Task brief — Without any of their pictures, return all of the records exactly.

[Edit tracking data]
━━━━

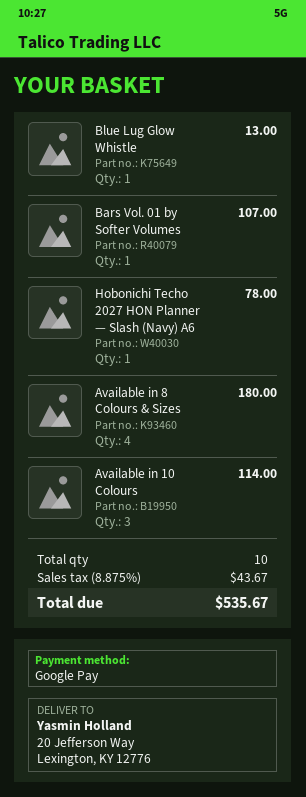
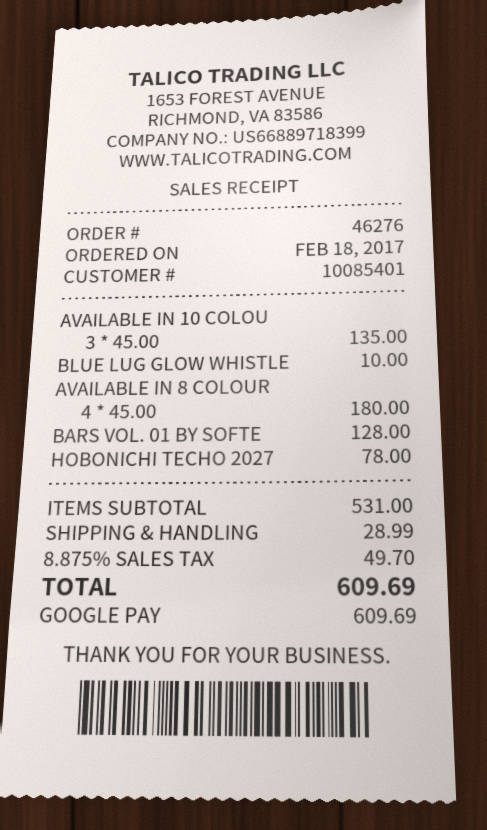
Blue Lug Glow Whistle: 1 for 13.00 -> 1 for 10.00
Bars Vol. 01 by Softer Volumes: 1 for 107.00 -> 1 for 128.00
Available in 10 Colours: 3 for 114.00 -> 3 for 135.00
shipping: none -> 28.99
tax: 8.875% = 43.67 -> 8.875% = 49.70
total: 535.67 -> 609.69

━━━━

Output of the exercise —
Blue Lug Glow Whistle: 1 for 13.00 -> 1 for 10.00
Bars Vol. 01 by Softer Volumes: 1 for 107.00 -> 1 for 128.00
Available in 10 Colours: 3 for 114.00 -> 3 for 135.00
shipping: none -> 28.99
tax: 8.875% = 43.67 -> 8.875% = 49.70
total: 535.67 -> 609.69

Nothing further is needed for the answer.